AYMAN MOHYELDIN, CNN PRODUCER: When we set out that day, we knew what direction we wanted to go to. But we had no idea of what specific place we were going to go to.

And we never expected that when we were going to get to a coffee shop, we were going to meet a poet and a doctor and people that were such close friends who have known each other for decades.

(on camera) There was no differences. It seemed like there was no class difference. There was no religious differences. There was no ethnic differences. Everybody in there was there because they loved the atmosphere.

SADEQ (on camera): People try to find pleasure where they can. But in Baghdad, frustration is more than just a passing, emotional state. It's a permanent state of mind.

(voice-over): We went to one of the capital's gas stations, where fuel lines can last hours, and sometimes even days.

UNIDENTIFIED MALE (through translator): There's no future at all. We've given up. We have depression now. There's no water. No electricity. No kerosene. No propane. No benzene. No security. So, what's going on? What have we gotten from this government?

MOHYELDIN: In the two years since the war, my impression has been that Iraqis are living their lives somewhere between. Between freedom and occupation. Between hope and fear. In between destruction and development. And really, in between life and death.

UNIDENTIFIED FEMALE (through translator): It's true we are out to have a good time. But we are scared at the same time. When we walk or we sit here, our hand is on our heart, with fear of a car bomb, or a mortar, God forbid.

MOHYELDIN (voice-over): With all the stuff that's happening in Iraq on a daily basis, I was still surprised to see that people can escape that and go to, you know, the horse races and enjoy life.

INAN AYAD, JOCKEY (through translator): We have gotten used to the situation. It doesn't really matter. Whatever God wills will happen. We had a horse not too long ago that was racing on the track. And all of a sudden, a gun fight broke out with some insurgents nearby. And a stray bullet hit him in the chest in the middle of the race.

MOHYELDIN: The equestrian club is the only one in Baghdad. And in the aftermath of the war, it was ravaged by looters. We had a chance to meet the president of the club, Mr. Luay Saadi. And he was determined to keep the club open at any cost.

LUAY SAADI, PRESIDENT, THE EQUESTRIAN CLUB: You know, in Iraq now, we don't have many places to go. We don't have things to do, as usual, because of the general situation. So, our aim, our goal, what you call in English, is keeping this race. The horses, you cannot replace it.
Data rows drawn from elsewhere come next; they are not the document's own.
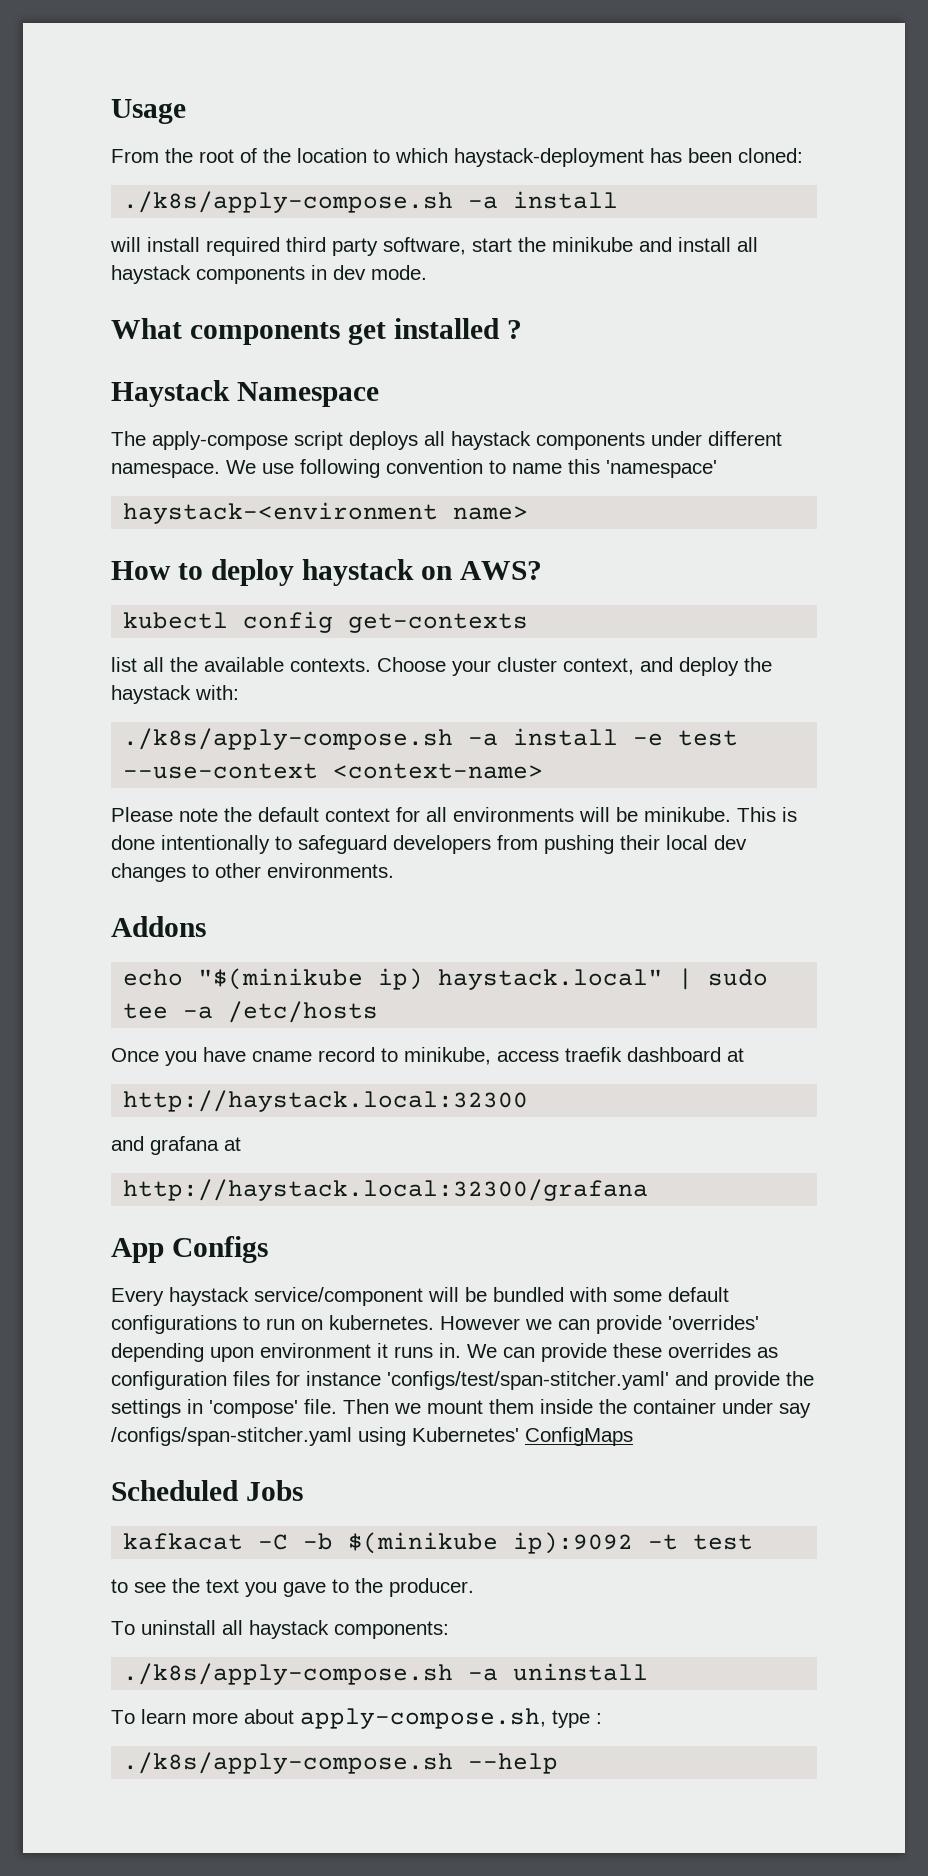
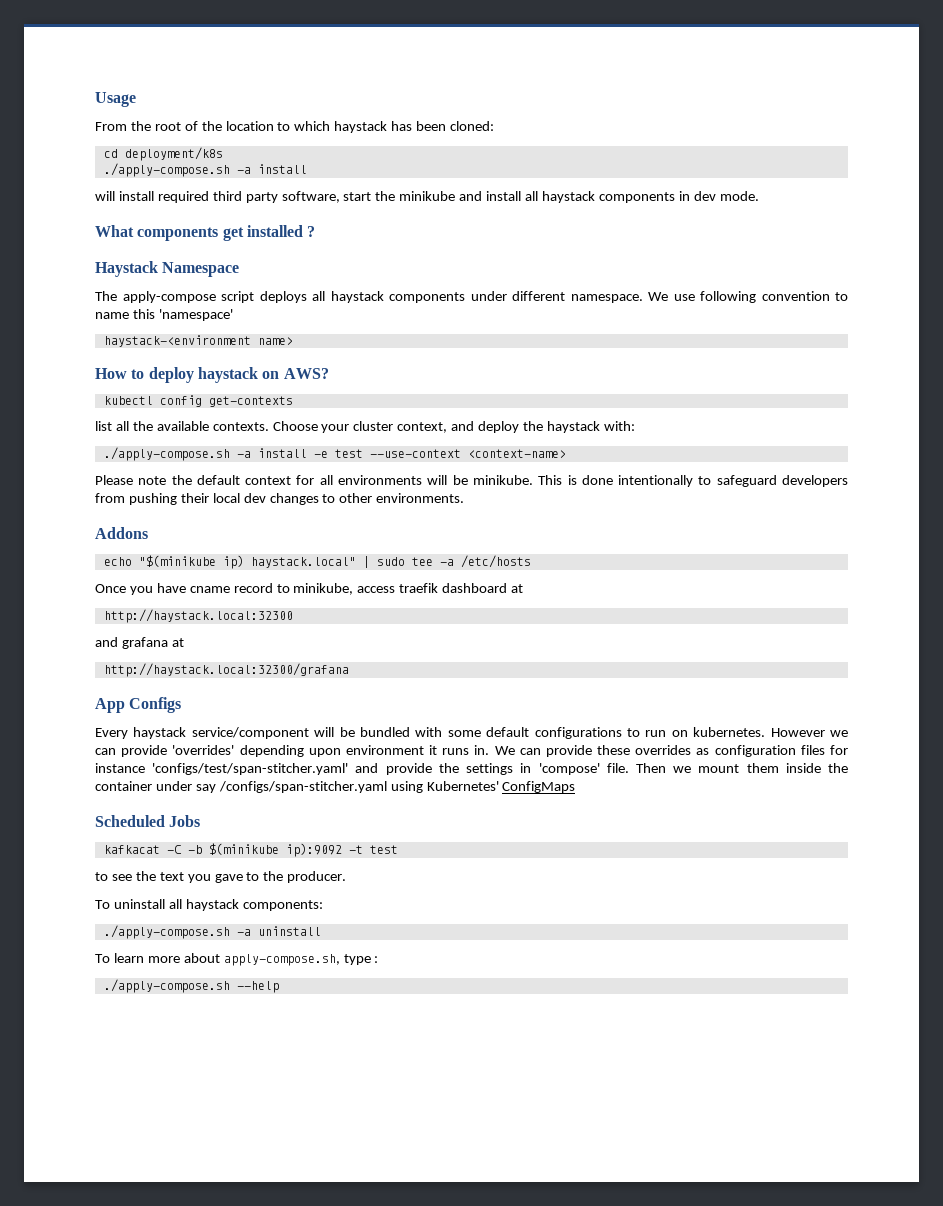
[454,148,644,167] haystack-deployment -> [334,121,388,133] haystack
[123,191,454,213] ./k8s/apply-compose.sh -> [103,147,223,161] [103,163,230,177] cd deployment/k8s // ./apply-compose.sh
[123,728,454,750] ./k8s/apply-compose.sh -> [103,447,230,461] ./apply-compose.sh
[123,1663,454,1685] ./k8s/apply-compose.sh -> [103,925,230,939] ./apply-compose.sh
[123,1752,454,1774] ./k8s/apply-compose.sh -> [103,979,230,993] ./apply-compose.sh

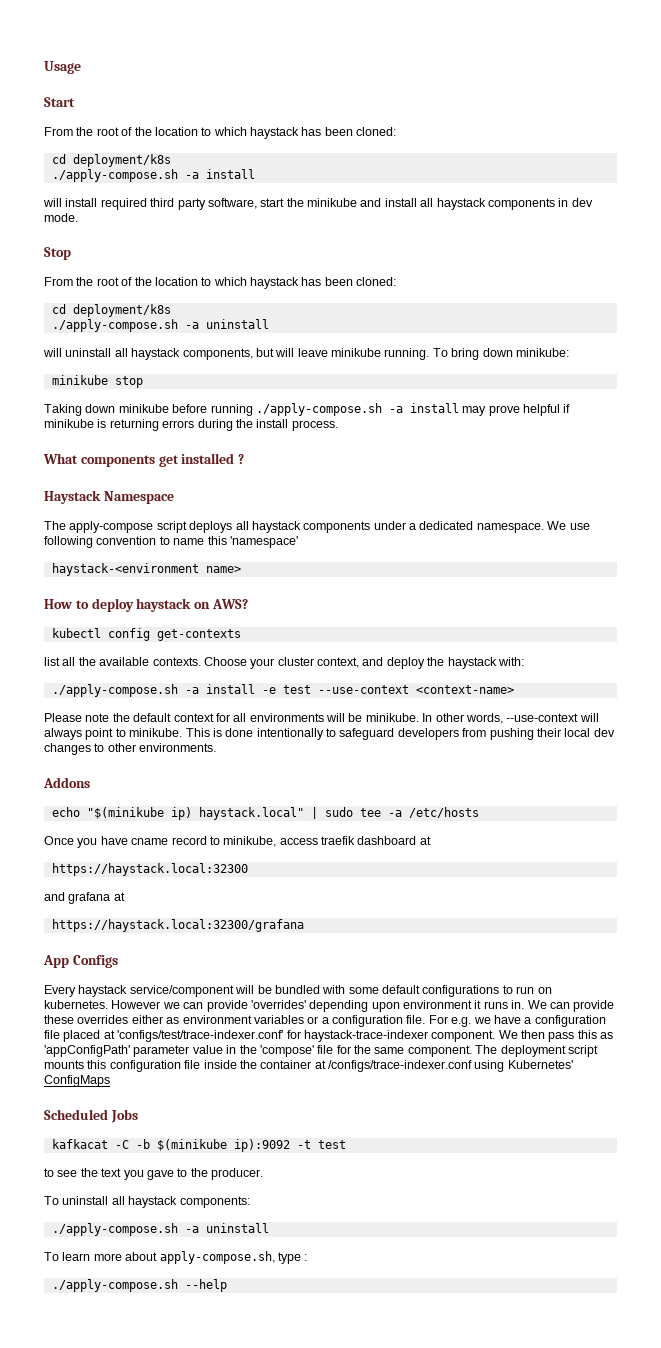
(136, 99) none -> [44,97,75,107] // Start
(759, 196) none -> [44,247,71,260] [44,277,397,289] [51,304,171,317] [51,319,269,332] [43,348,569,360] [51,375,143,388] [44,403,571,416] [44,419,338,431] // Stop // From the root of the location to which haystack has been cloned: // cd deployment/k8s // ./apply-compose.sh -a uninstall // will uninstall all haystack components, but will leave minikube running. To bring down minikube: // minikube stop // Taking down minikube before running ./apply-compose.sh -a install may prove helpful if minikube is returning errors during the install process.
[512,291,565,301] different -> [409,521,474,530] a dedicated
(533, 480) none -> [422,713,599,724] [44,728,183,740] In other words, --use-context will always point to minikube.
[103,609,293,623] http://haystack.local:32300 -> [51,863,248,876] https://haystack.local:32300
[103,663,349,677] http://haystack.local:32300/grafana -> [51,919,304,932] https://haystack.local:32300/grafana
[696,745,848,757] [95,763,848,775] [95,781,387,793] as configuration files for instance 'configs/test/span-stitcher.yaml' and provide the settings in 'compose' file. Then we mount them inside the container under say /configs/span-stitcher.yaml -> [131,1015,606,1027] [44,1030,614,1042] [44,1045,598,1057] [44,1060,472,1072] either as environment variables or a configuration file. For e.g. we have a configuration file placed at 'configs/test/trace-indexer.conf' for haystack-trace-indexer component. We then pass this as 'appConfigPath' parameter value in the 'compose' file for the same component. The deployment script mounts this configuration file inside the container at /configs/trace-indexer.conf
MOHYELDIN: His family was incredible. When I met them for the first time, we walked into their house. They were very welcoming.
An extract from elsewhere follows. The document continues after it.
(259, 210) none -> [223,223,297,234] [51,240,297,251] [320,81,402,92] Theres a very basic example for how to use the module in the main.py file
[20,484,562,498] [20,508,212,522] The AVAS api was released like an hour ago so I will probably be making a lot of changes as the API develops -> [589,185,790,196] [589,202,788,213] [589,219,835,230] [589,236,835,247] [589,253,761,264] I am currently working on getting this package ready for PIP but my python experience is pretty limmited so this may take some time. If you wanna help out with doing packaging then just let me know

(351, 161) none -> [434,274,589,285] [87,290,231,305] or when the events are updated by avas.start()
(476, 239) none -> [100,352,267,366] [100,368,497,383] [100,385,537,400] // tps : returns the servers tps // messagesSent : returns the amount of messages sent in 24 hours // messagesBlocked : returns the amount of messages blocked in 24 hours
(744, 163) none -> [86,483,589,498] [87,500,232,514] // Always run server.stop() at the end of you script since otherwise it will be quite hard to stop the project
(on camera): This family embraced us, as if we had known them for years. They didn't hide the fact that there was no water, so that they had to have kettles of water outside their house. And you know, they weren't ashamed of that.

They showed us where the generator was. And they showed us, really, how they live.
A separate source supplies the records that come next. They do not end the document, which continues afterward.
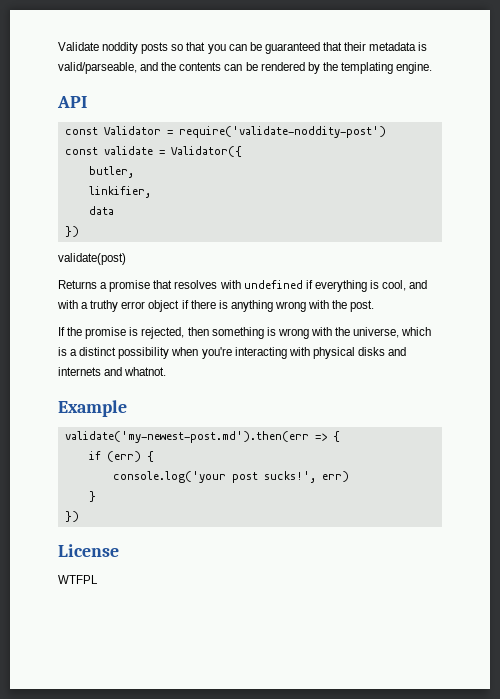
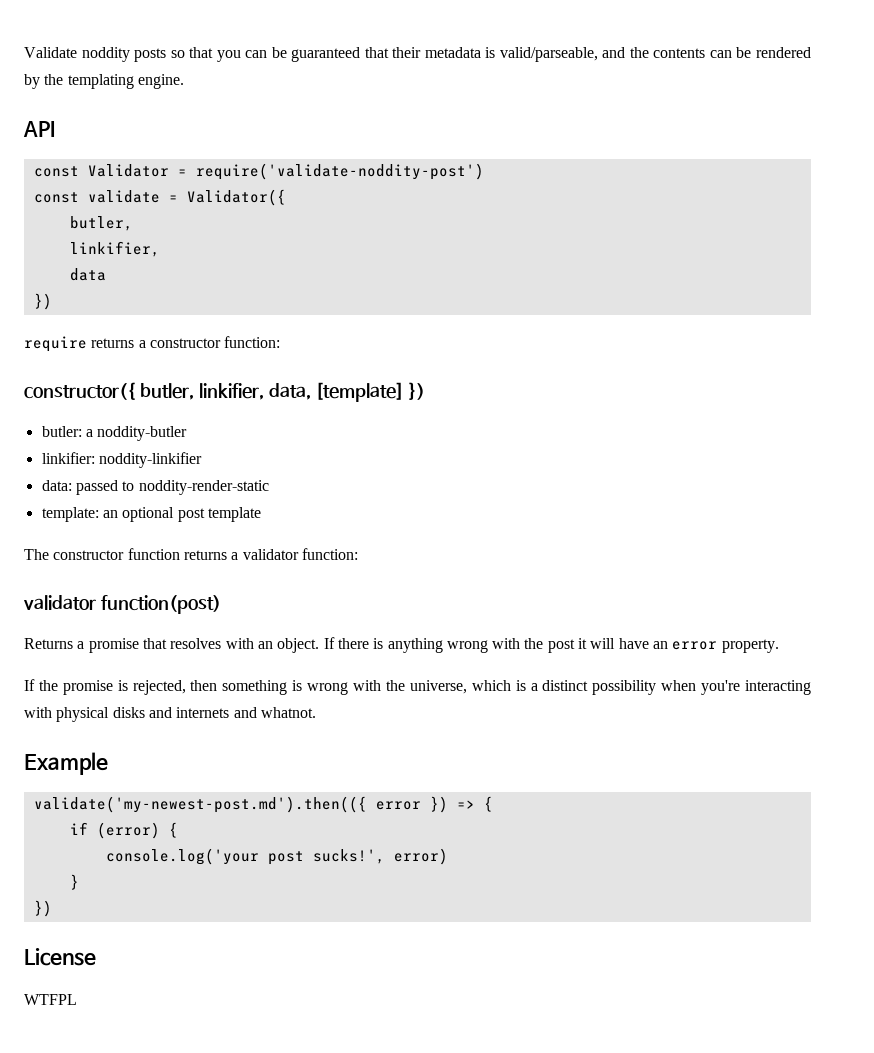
[58,253,126,265] validate(post) -> [24,336,281,352] [24,382,426,402] [41,426,188,441] [41,452,202,468] [41,480,269,495] [41,507,261,522] [24,548,358,560] [23,595,221,614] require returns a constructor function: // constructor({ butler, linkifier, data, [template] }) // butler: a noddity-butler // linkifier: noddity-linkifier // data: passed to noddity-render-static // template: an optional post template // The constructor function returns a validator function: // validator function(post)
[243,280,428,292] [57,300,189,312] undefined if everything is cool, and with a truthy error object if -> [257,637,335,653] an object. If
[350,300,375,312] post. -> [547,638,779,653] post it will have an error property.
[64,431,309,443] validate('my-newest-post.md').then(err -> [33,796,448,813] validate('my-newest-post.md').then(({ error })
[106,451,141,462] (err) -> [96,822,160,839] (error)
[321,471,349,482] err) -> [393,848,448,865] error)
I was surprised to learn that they were actually a mixed family. You know, the father was Sunni. The mother was Shiite. They had a great sense of pride in being a mixed Iraqi family. They don't see the divisions that we hear about on a regular basis.

They live in the intersection of two very dangerous neighborhoods.

MOHYELDIN: Do you regret not taking any of those decisions to leave?

L. SAADI: Some times for a very short little time or moments, if -- that's all. But really, in my inside me, I am happy with what I've got -- with what I've got.

MOHYELDIN: What was unique about them is that they were actually -- I would say, in between being pessimistic and understanding their responsibility as citizens of this country.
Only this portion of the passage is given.